• _PROBLEM DETAILS_
In the entries that follow, which lines hold the string "class"? List them.

• _INPUT_
------------------------------------------------

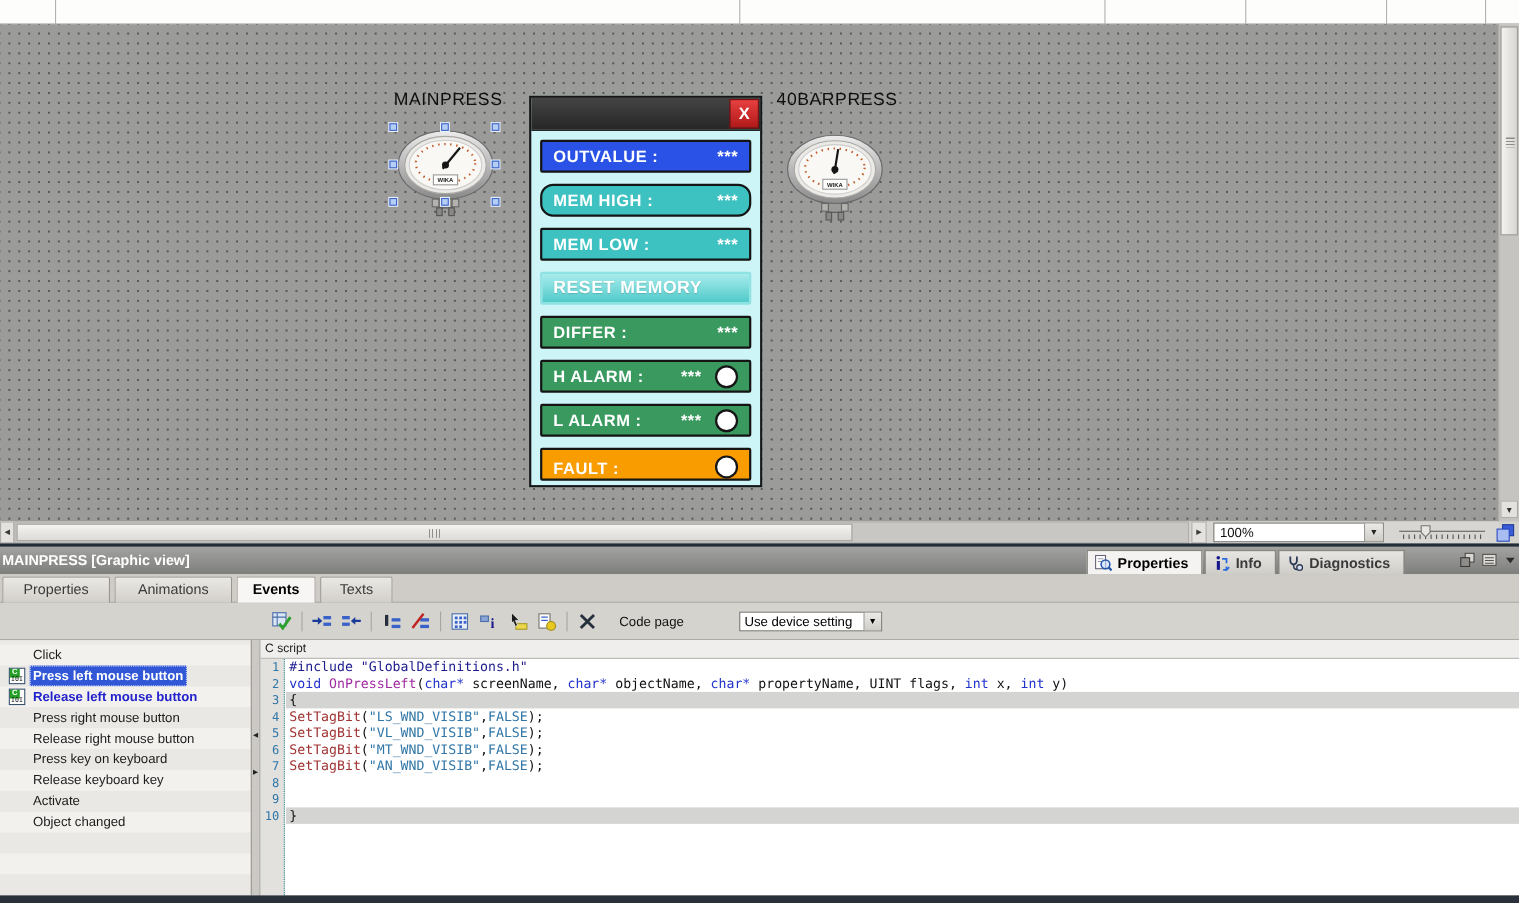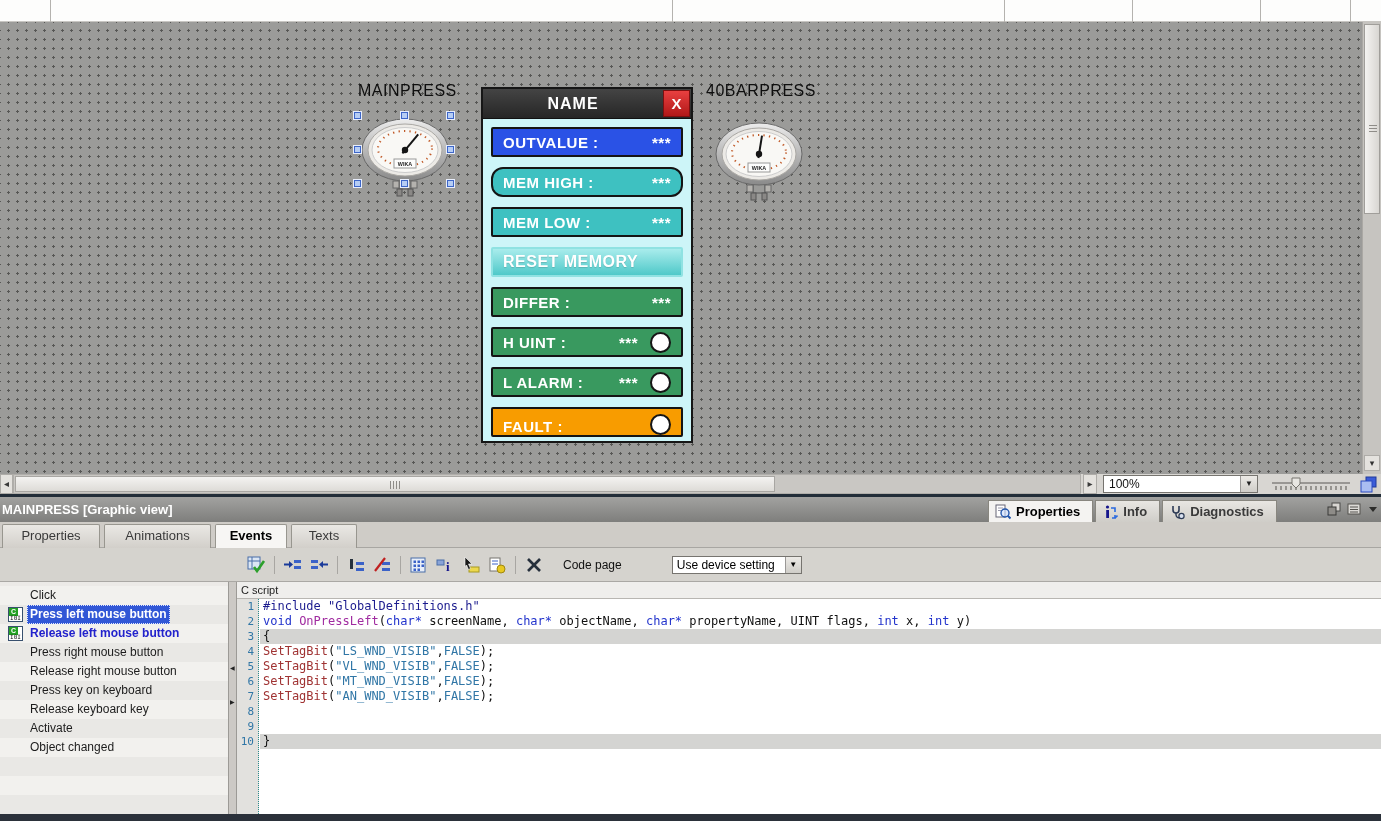--- a/index.html
+++ b/index.html
@@ -193,7 +193,6 @@
 
     <div class="popup">
       <div class="popup-title">
-        <span class="t">NAME</span>
         <span class="popup-close">X</span>
       </div>
       <div class="popup-body" id="popup-rows">

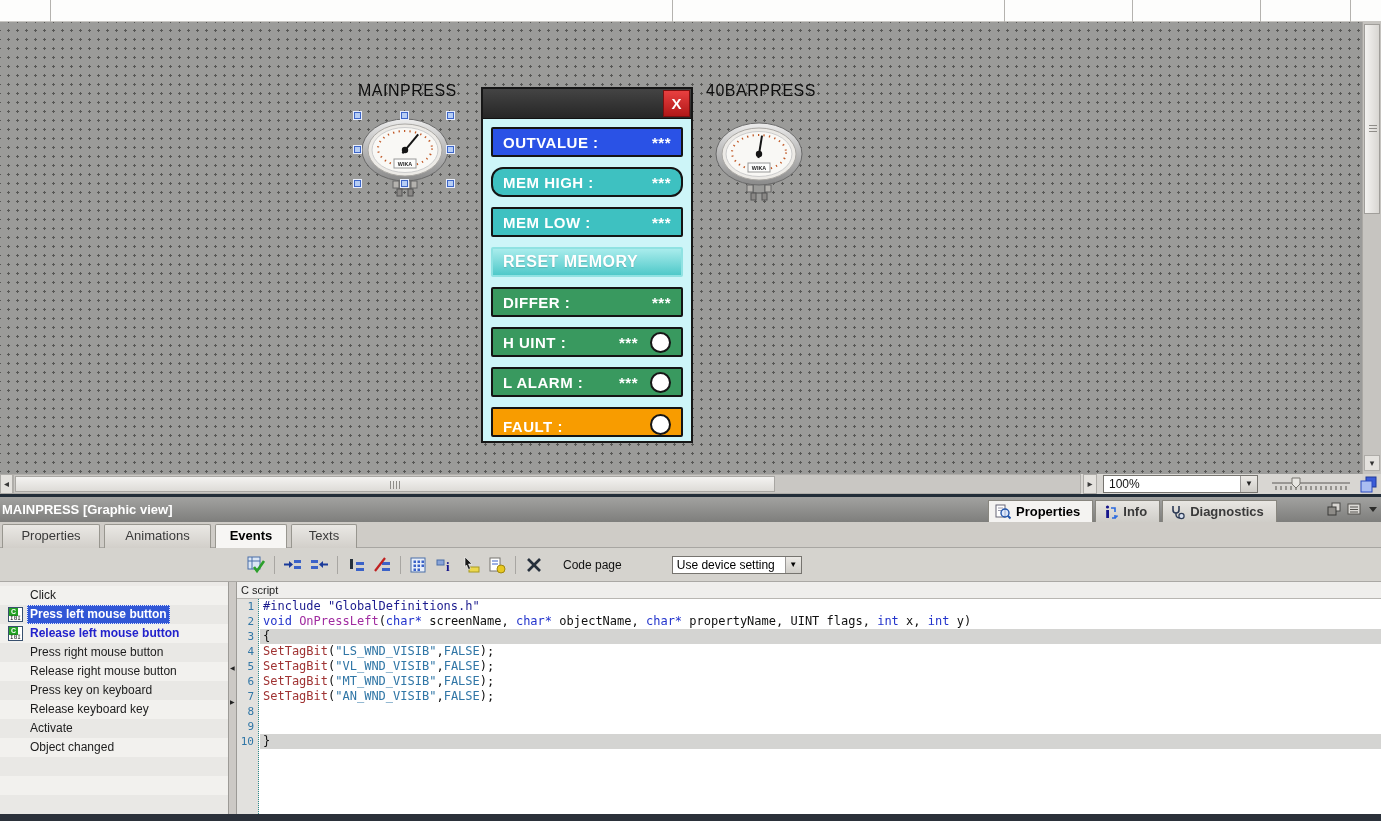--- a/index.html
+++ b/index.html
@@ -216,7 +216,7 @@
             <span class="val">***</span>
           </div>
           <div class="prow kind-value-lamp" style="background: rgb(57, 153, 95);">
-            <span>H UINT :</span>
+            <span>H ALARM :</span>
             <span class="val">***</span>
             <span class="lamp"></span>
           </div>

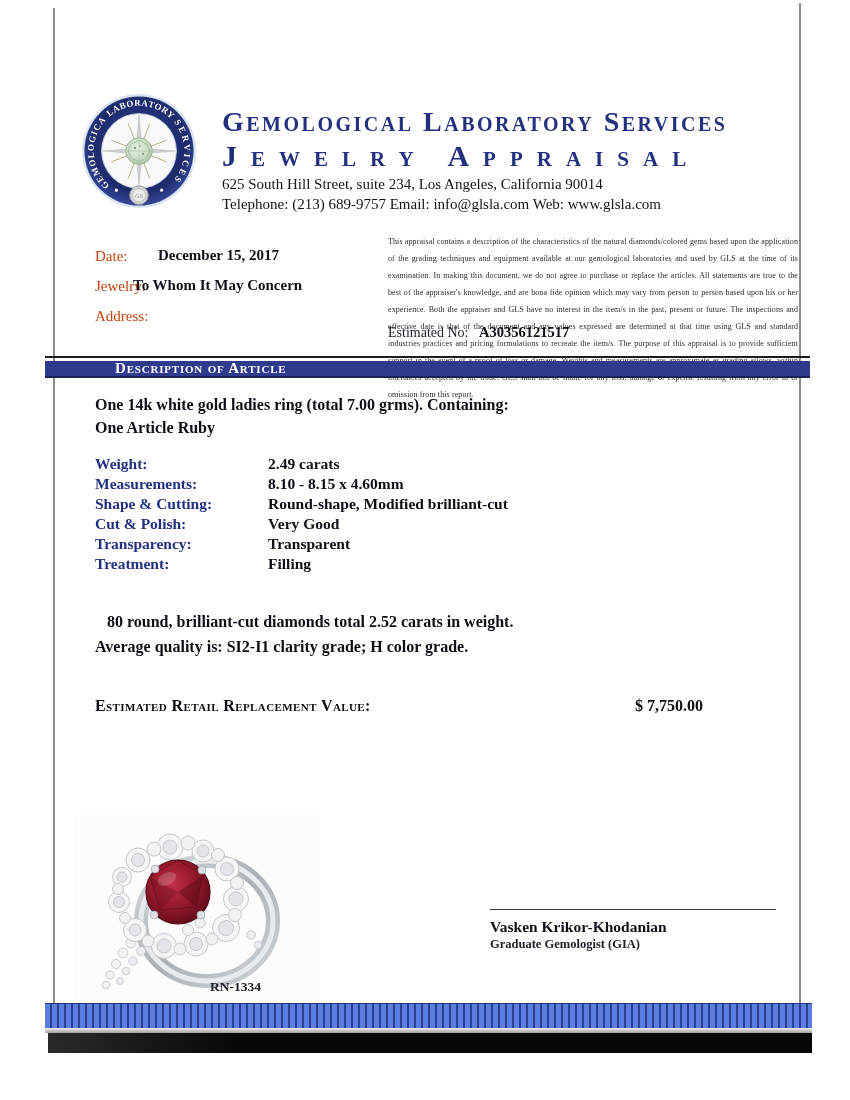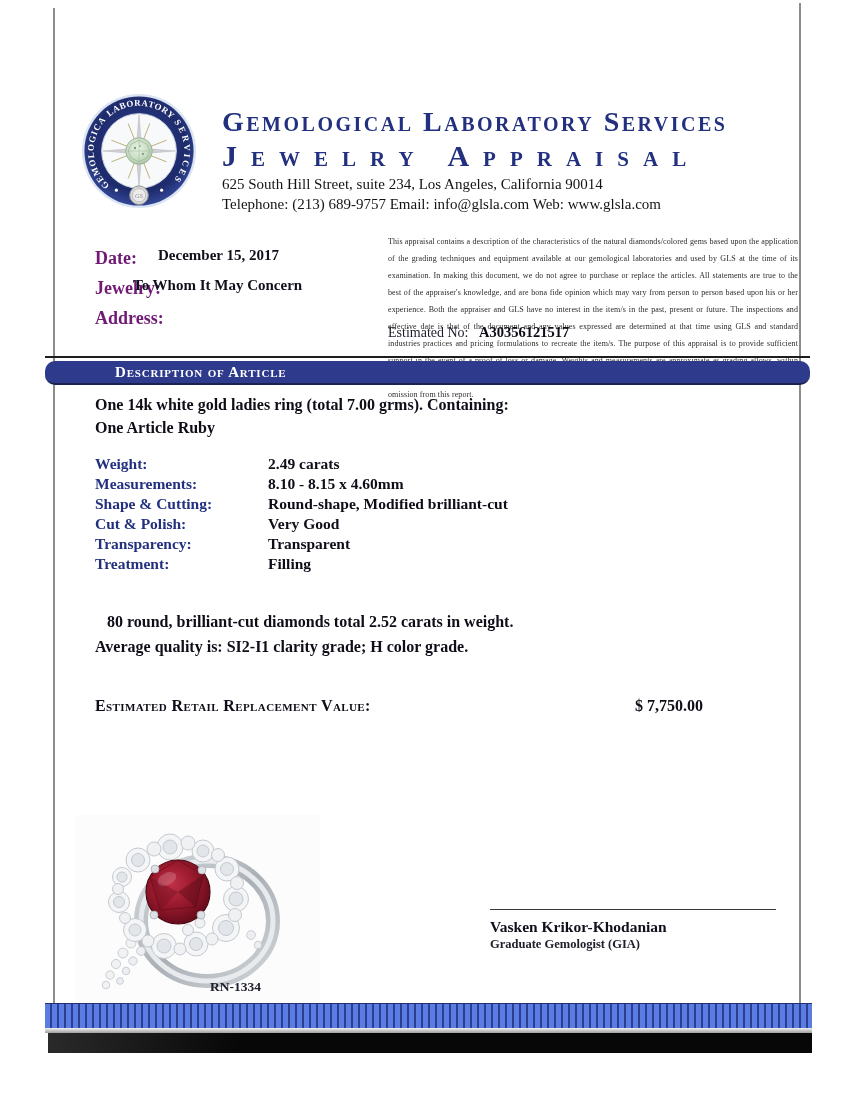--- a/index.html
+++ b/index.html
@@ -43,7 +43,7 @@
   }
 
   
-  .field-label { font-size: 18px; color: #701a75; font-weight: bold; }
+  .field-label { font-size: 15px; color: #c2410c; }
   .field-value { font-size: 15px; font-weight: 700; color: #10101c; white-space: nowrap; }
   .lbl-date { left: 95px; top: 248px; }
   .val-date { left: 158px; top: 247px; }

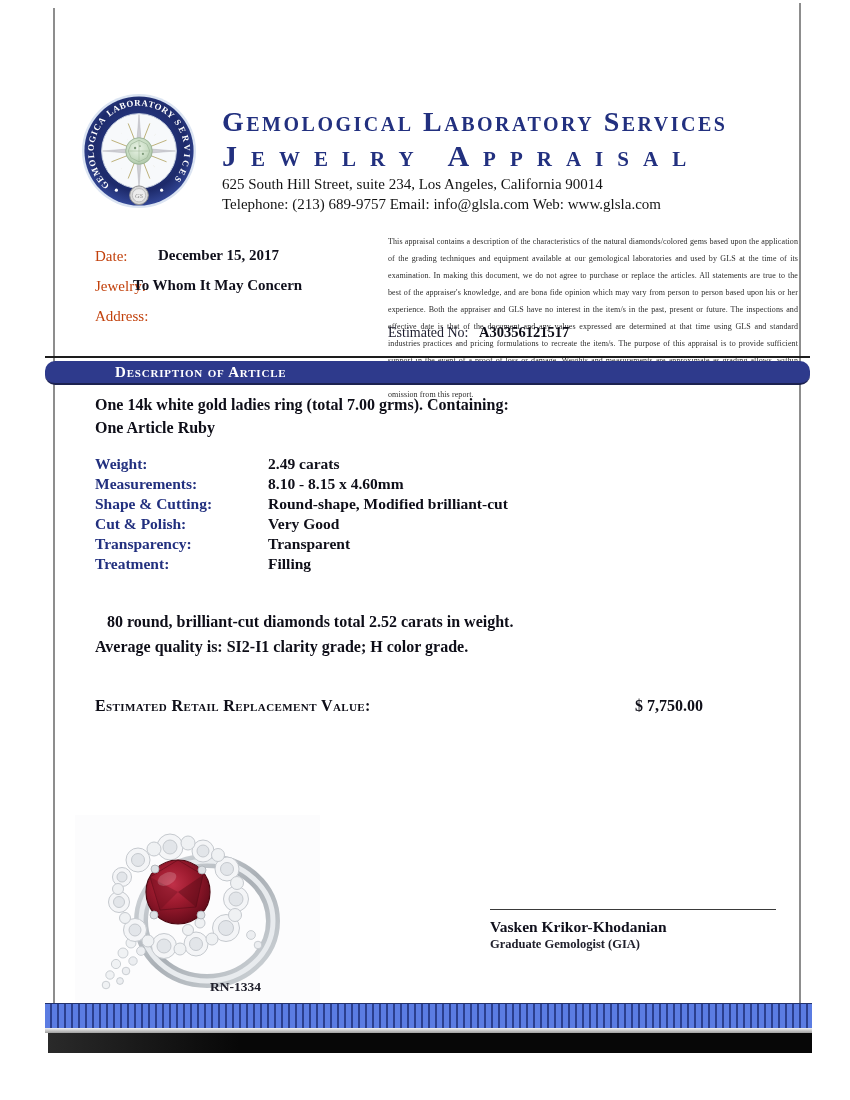--- a/index.html
+++ b/index.html
@@ -64,11 +64,11 @@
   
   .box-topline { left: 45px; top: 356px; width: 765px; height: 0; border-top: 2px solid #1d1d1d; }
   .section-bar {
-    left: 45px; top: 361px; width: 765px; height: 24px;
+    left: 45px; top: 361px; width: 765px; height: 17px;
     background: var(--bar_blue, #2e3a8c);
     border-bottom: 2px solid #1c2250;
     color: #fff;
-    display: flex; align-items: center; border-radius: 10px;
+    display: flex; align-items: center;
   }
   .section-bar-title {
     margin-left: 70px;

------------------------------------------------

• _SOLUTION BELOW_
     <div class="popup">
       <div class="popup-title">
-        <span class="t">NAME</span>
         <span class="popup-close">X</span>
       <div class="popup-body" id="popup-rows">
             <span class="val">***</span>
           <div class="prow kind-value-lamp" style="background: rgb(57, 153, 95);">
             <span class="val">***</span>
             <span class="lamp"></span>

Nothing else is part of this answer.